# Extract economic table and scrape informations for each indicator

In [2]:
import os

import warnings
warnings.filterwarnings("ignore", category=DeprecationWarning) 

from bs4 import BeautifulSoup as bs
from glob import glob
import pandas as pd
from tqdm import tqdm

from selenium import webdriver
from selenium.webdriver.chrome.service import Service
from webdriver_manager.chrome import ChromeDriverManager
from selenium.webdriver.chrome.options import Options

import time
sleep_time_sec = 1
CHROME_OPTIONS = Options()
CHROME_OPTIONS.add_argument('--no-sandbox')
CHROME_OPTIONS.add_argument('--headless')

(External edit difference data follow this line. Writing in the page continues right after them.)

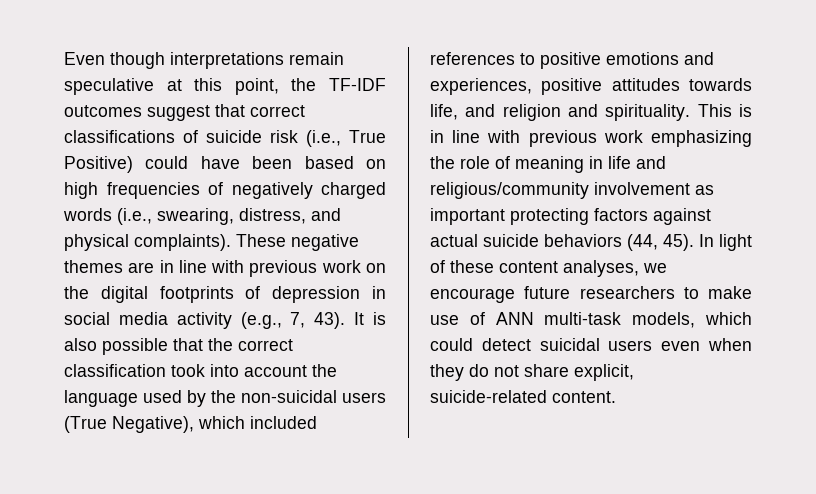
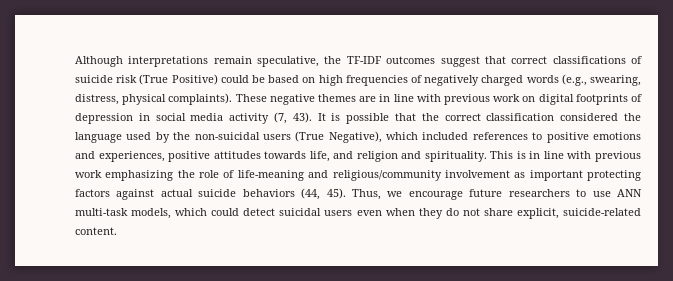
- Even though interpretations remain speculative at this point, the TF-IDF outcomes suggest that correct classifications of suicide risk (i.e., True Positive) could have been based on high frequencies of negatively charged words (i.e., swearing, distress, and physical complaints).
+ Although interpretations remain speculative, the TF-IDF outcomes suggest that correct classifications of suicide risk (True Positive) could be based on high frequencies of negatively charged words (e.g., swearing, distress, physical complaints).
- These negative themes are in line with previous work on the digital footprints of depression in social media activity (e.g., 7, 43).
+ These negative themes are in line with previous work on digital footprints of depression in social media activity (7, 43).
- It is also possible that the correct classification took into account the language used by the non-suicidal users (True Negative), which included references to positive emotions and experiences, positive attitudes towards life, and religion and spirituality.
+ It is possible that the correct classification considered the language used by the non-suicidal users (True Negative), which included references to positive emotions and experiences, positive attitudes towards life, and religion and spirituality.
- This is in line with previous work emphasizing the role of meaning in life and religious/community involvement as important protecting factors against actual suicide behaviors (44, 45).
+ This is in line with previous work emphasizing the role of life-meaning and religious/community involvement as important protecting factors against actual suicide behaviors (44, 45).
- In light of these content analyses, we encourage future researchers to make use of ANN multi-task models, which could detect suicidal users even when they do not share explicit, suicide-related content.
+ Thus, we encourage future researchers to use ANN multi-task models, which could detect suicidal users even when they do not share explicit, suicide-related content.

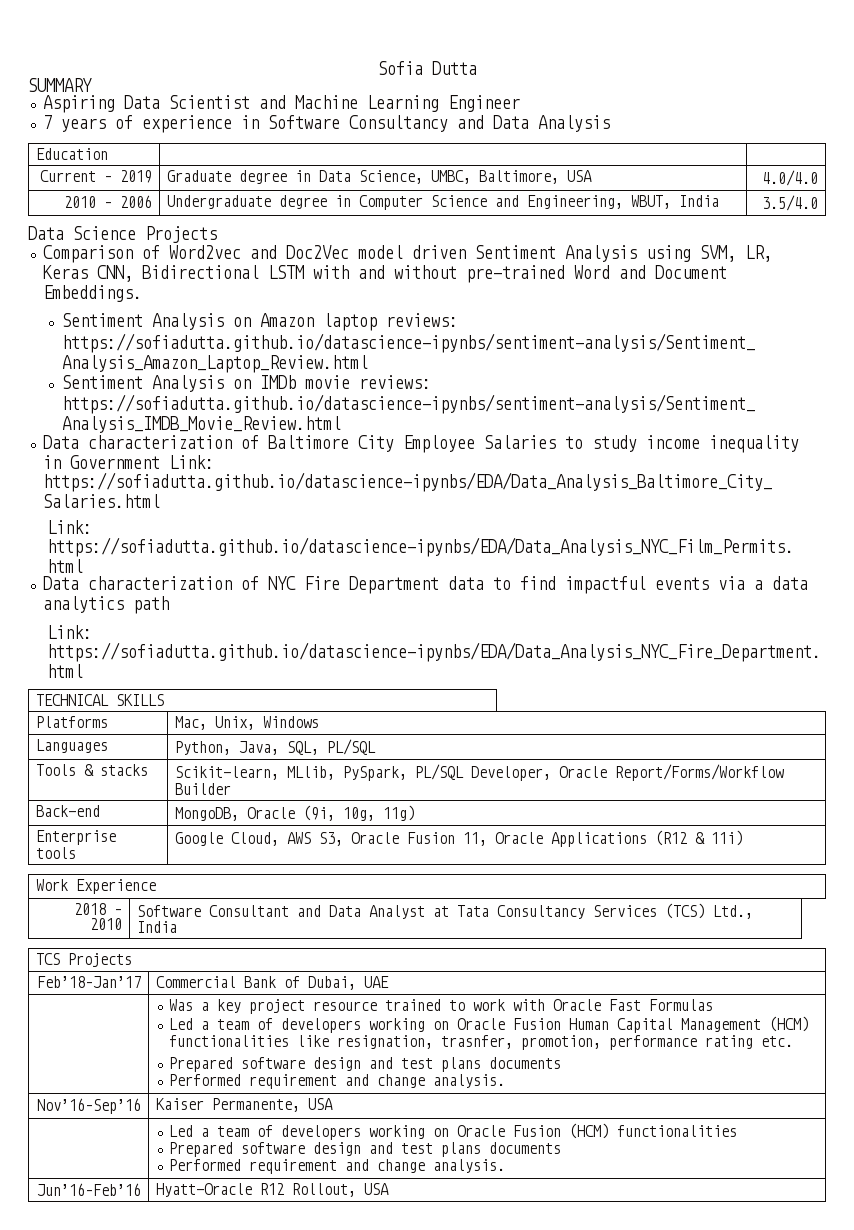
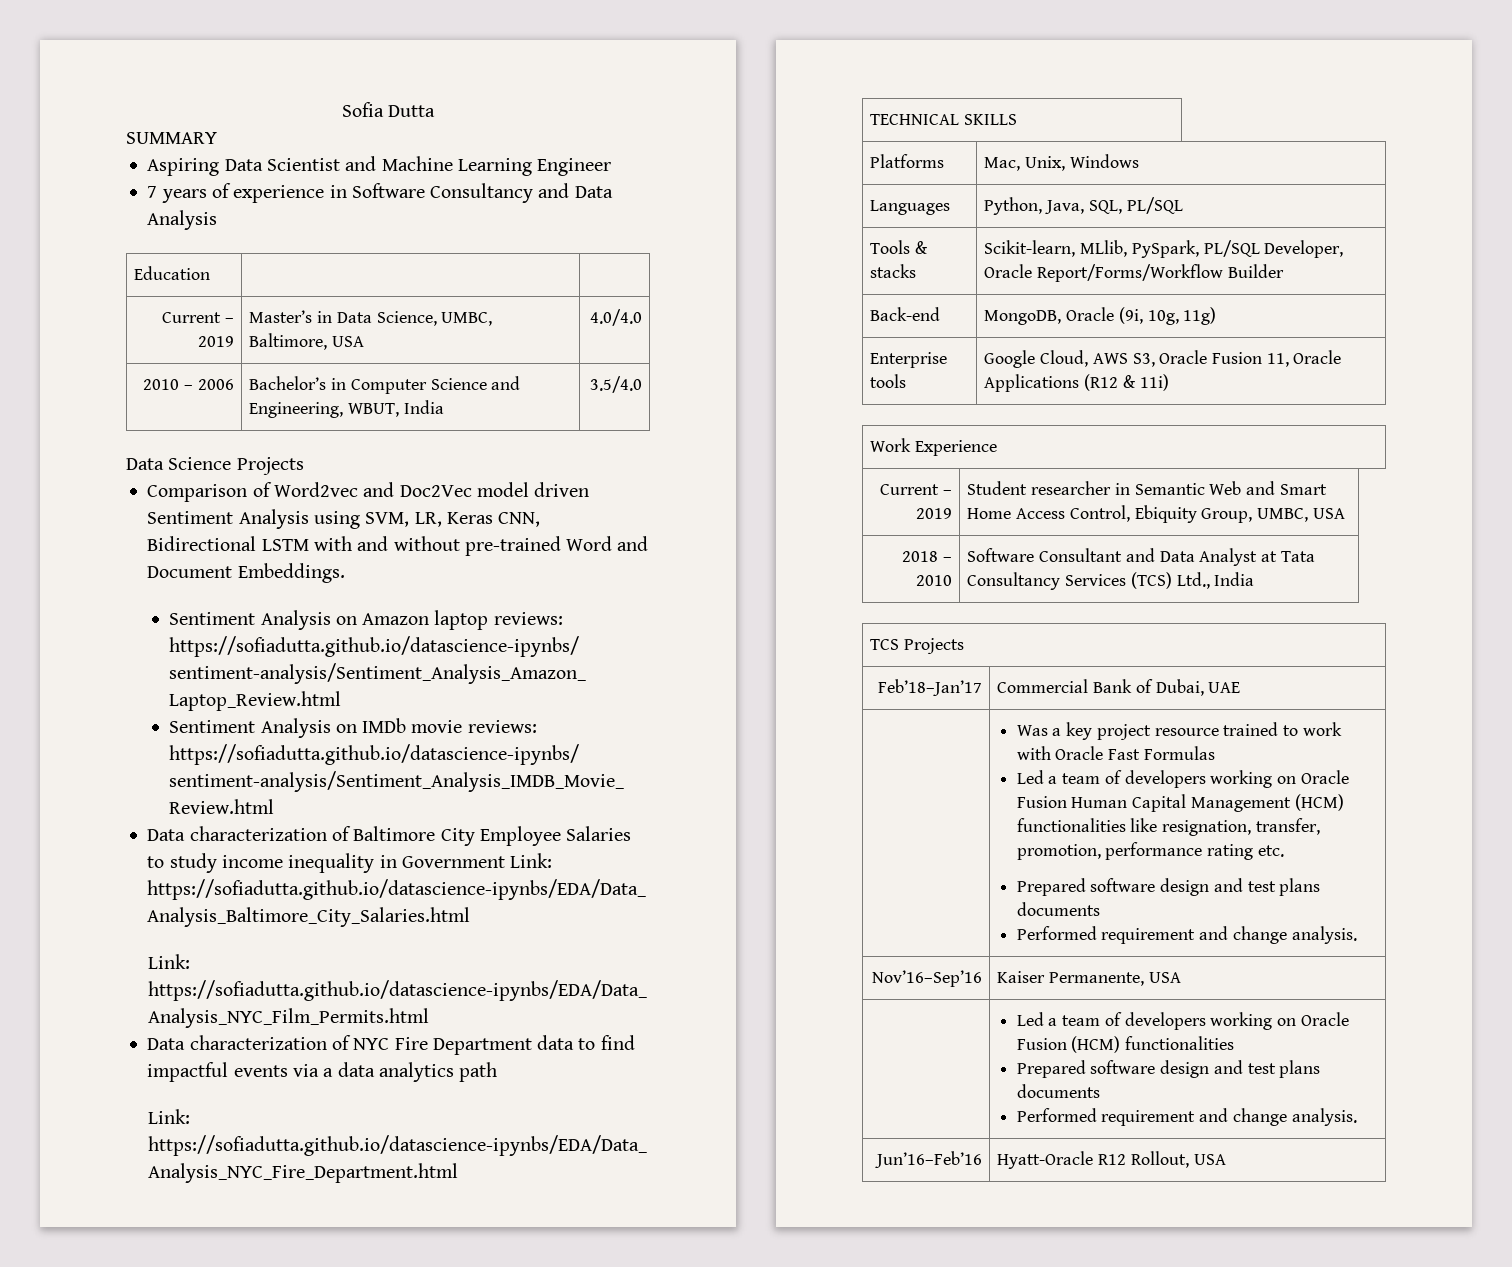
- Current – 2019 | Graduate degree in Data Science, UMBC, Baltimore, USA | 4.0/4.0
+ Current – 2019 | Master’s in Data Science, UMBC, Baltimore, USA | 4.0/4.0
- 2010 – 2006 | Undergraduate degree in Computer Science and Engineering, WBUT, India | 3.5/4.0
+ 2010 – 2006 | Bachelor’s in Computer Science and Engineering, WBUT, India | 3.5/4.0
+ Current – 2019 | Student researcher in Semantic Web and Smart Home Access Control, Ebiquity Group, UMBC, USA
- Led a team of developers working on Oracle Fusion Human Capital Management (HCM) functionalities like resignation, trasnfer, promotion, performance rating etc.
+ Led a team of developers working on Oracle Fusion Human Capital Management (HCM) functionalities like resignation, transfer, promotion, performance rating etc.

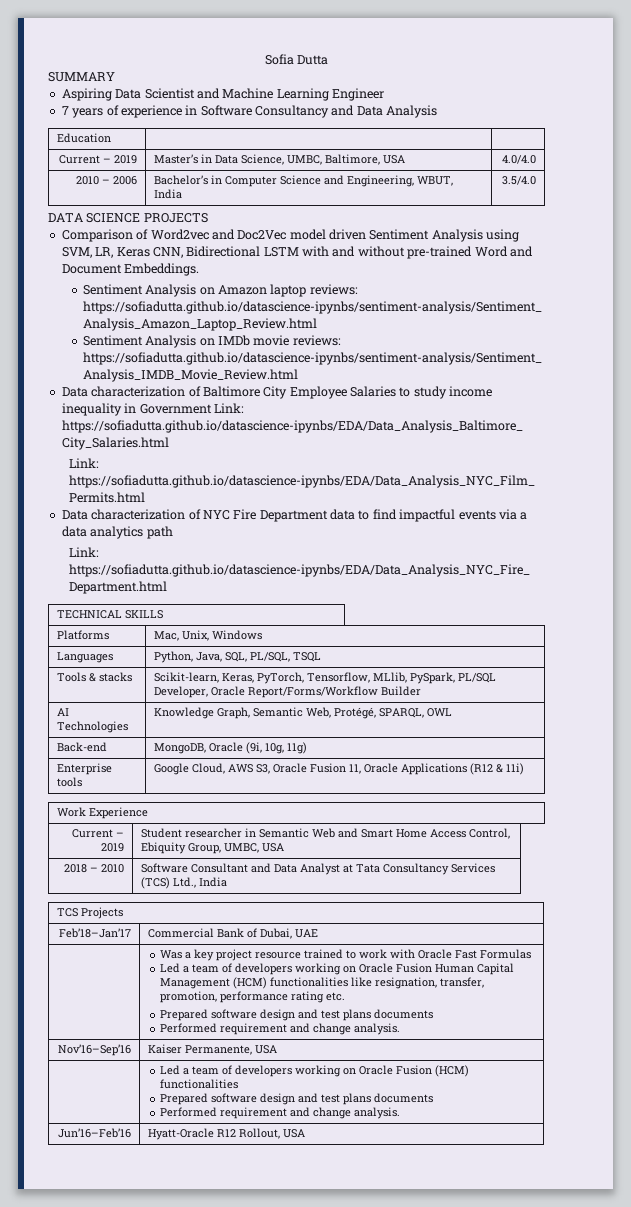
- Data Science Projects
+ DATA SCIENCE PROJECTS
- Languages | Python, Java, SQL, PL/SQL
+ Languages | Python, Java, SQL, PL/SQL, TSQL
- Tools & stacks | Scikit-learn, MLlib, PySpark, PL/SQL Developer, Oracle Report/Forms/Workflow Builder
+ Tools & stacks | Scikit-learn, Keras, PyTorch, Tensorflow, MLlib, PySpark, PL/SQL Developer, Oracle Report/Forms/Workflow Builder
+ AI Technologies | Knowledge Graph, Semantic Web, Protégé, SPARQL, OWL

## Retrieve information from each page


In [22]:
# Use Selenium on the URL page to extract page-info
def scrape_page(url):
    blacklist = [
        "We're temporarily down for maintenance; Please check back soon..." # Some pages take several seconds to load and then throw this error
    ]
    service = Service(ChromeDriverManager().install())
    browser = webdriver.Chrome(service=service, options=CHROME_OPTIONS)
    
    try:
        browser.get(url)
    except:
        print(f"Skipped: {url} to browser.get(url) failure")
        res = {k: None for k in ['Title', 'Source', 'Source_link', 'Currency', 'Description']}
        soup = None
        return res, soup
    
    time.sleep(sleep_time_sec) # To leave the time for the page to load 
    html = browser.page_source
    browser.close()
    soup = bs(html,'html.parser')

    res = {}

    res["Index"] = int(url.split("/")[-1])
    
    # Link to the source, e.g., adp-nonfarm-employment-change-1
    link_tag = soup.find('link', rel='canonical')
    
    if not link_tag: # page not existing e.g., https://www.investing.com/economic-calendar/002
        return res, None
    
    res["URL"] = link_tag['href'] + " " # e.g., "https://www.investing.com/economic-calendar/adp-nonfarm-employment-change-1 " NOTE: leave a space at the end to make it clickable in the csv
    res["Name"] = res["URL"].split("/")[-1].rpartition('-')[0].replace("-", " ") # e.g., adp nonfarm employment change
    
    country_label = soup.find('span', string='Country:')
    country_tag = country_label.find_next('i', class_='ceFlags')
    res["Country"] = country_tag['title']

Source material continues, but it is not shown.